Dynatrace Architecture Design Guidelines

Published in

Stackademic

10 min readJan 9, 2023

Companies increasingly turn to Observability tools to bolster their IT infrastructure in today’s fast-paced digital landscape. However, it’s not enough to procure these advanced solutions; what truly matters is how you design and implement them. With their intricate technologies and multifaceted internal components, Observability products demand strategic planning and thoughtful execution.

Imagine this journey as akin to charting a course through uncharted waters. The design of an observability/monitoring solution is not merely a technical endeavor; it’s a transformative odyssey that has the potential to revolutionize your entire IT operations. This voyage promises to redefine how your organization works, offering a new paradigm of efficiency and reliability.

But, and its significant “but,” making missteps during the discovery and design phase can cast shadows over the realization of these transformative benefits. It may result in costly rework, frustrations, and, most importantly, delays in reaping the rewards of an Observability solution.
Fear not; this article is your guiding star through these uncharted waters.
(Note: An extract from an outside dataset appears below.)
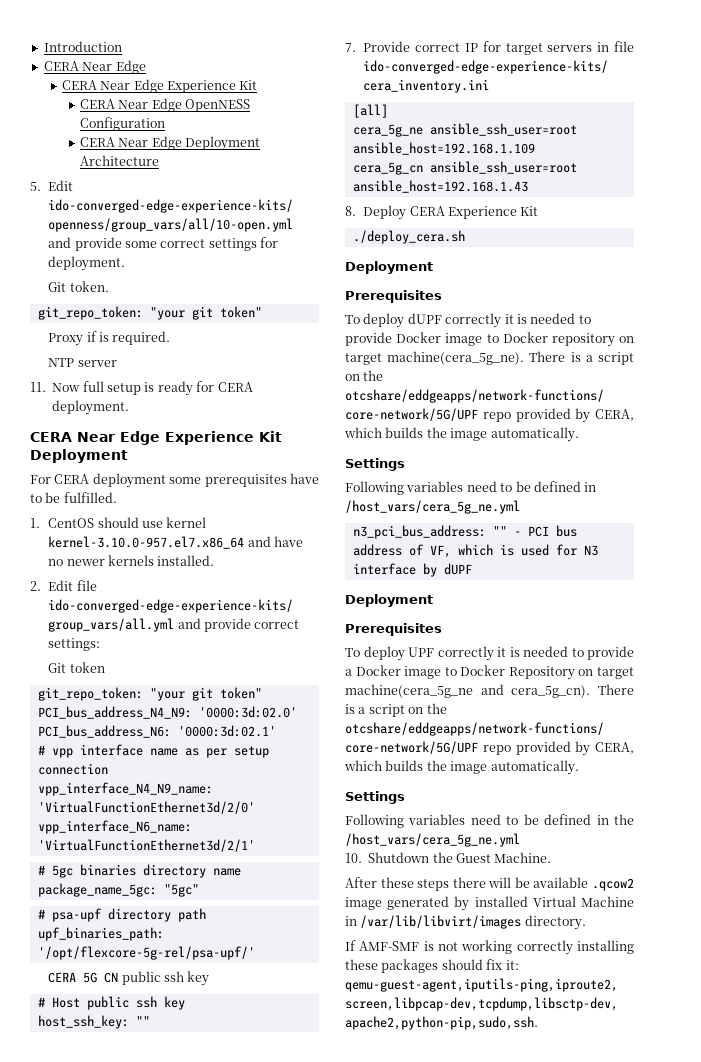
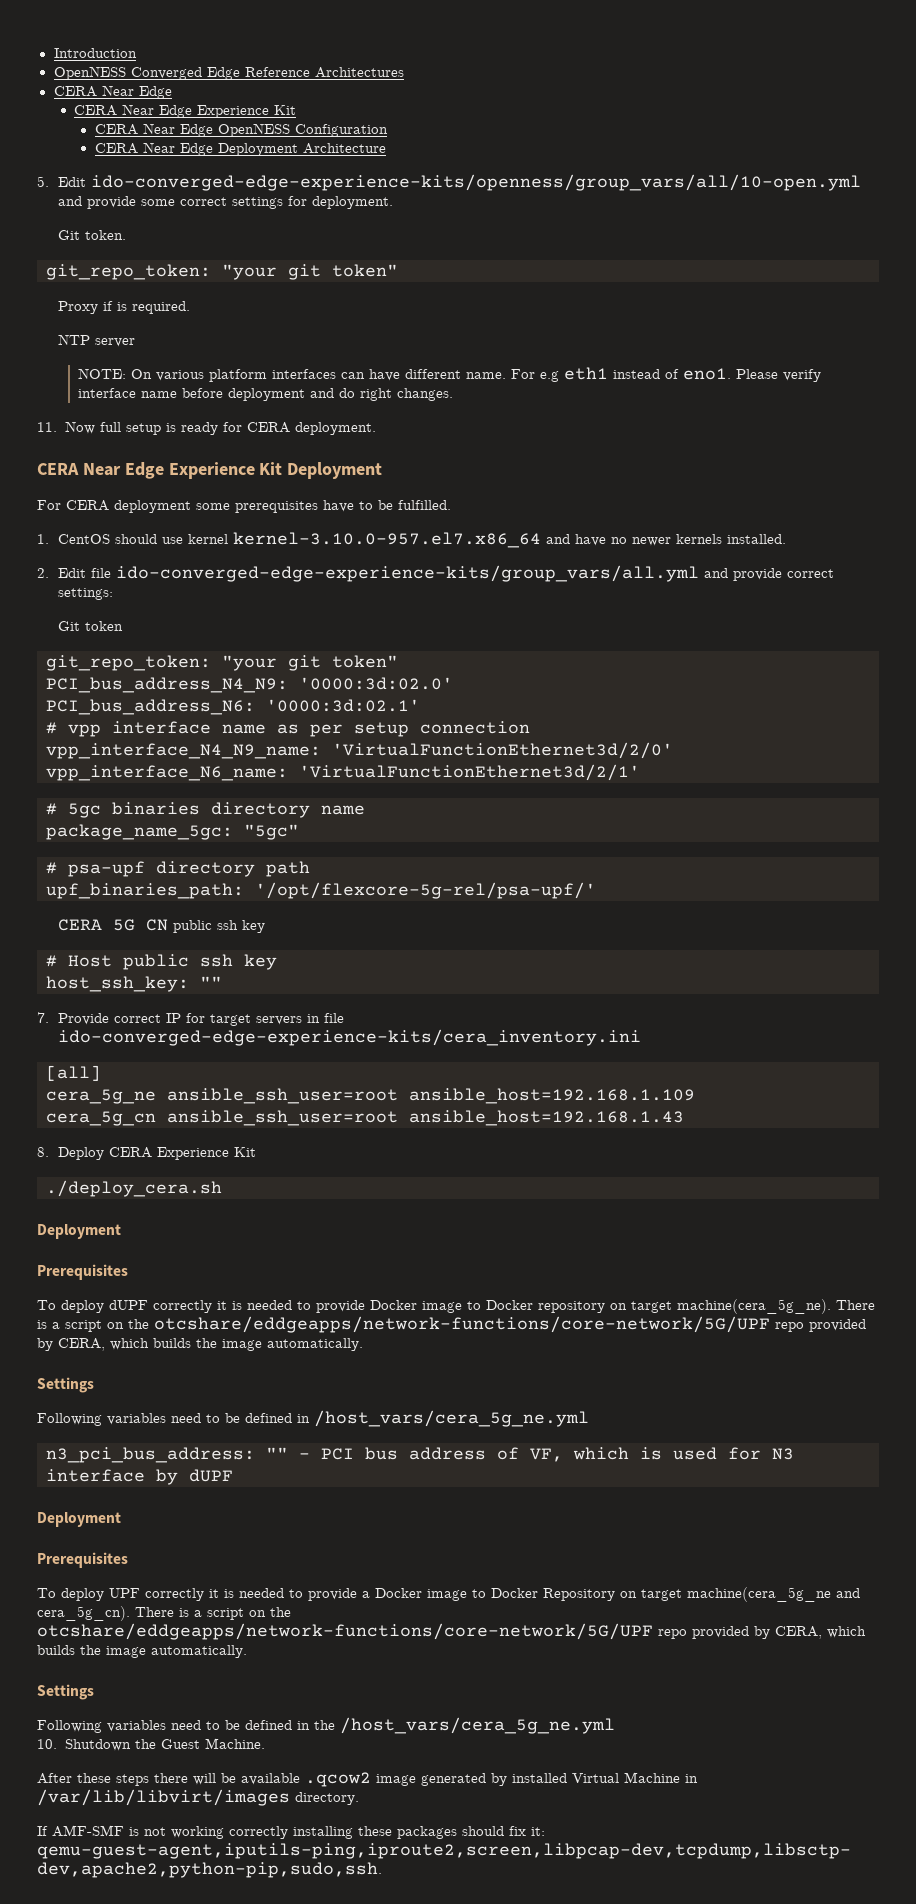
(122, 46) none -> [53,66,404,80] // OpenNESS Converged Edge Reference Architectures
(117, 363) none -> [78,367,822,382] [78,388,454,401] // NOTE: On various platform interfaces can have different name. For e.g eth1 instead of eno1. Please verify interface name before deployment and do right changes.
We will shed light on the intricacies of designing an Observability solution, focusing on one of the industry’s heavyweights, Dynatrace — a Gartner Magic Quadrant Leader. These insights are not just about avoiding common pitfalls; they are the compass points for navigating your architectural decisions and ensuring you set sail confidently.

Join us on this expedition as we uncover the essential tips and considerations to design your Observability solution, avoiding the pitfalls that plague the unprepared. By the time you reach the end of this article, you’ll be well-prepared to harness the full potential of Observability in your IT operations and set a course for smoother seas ahead.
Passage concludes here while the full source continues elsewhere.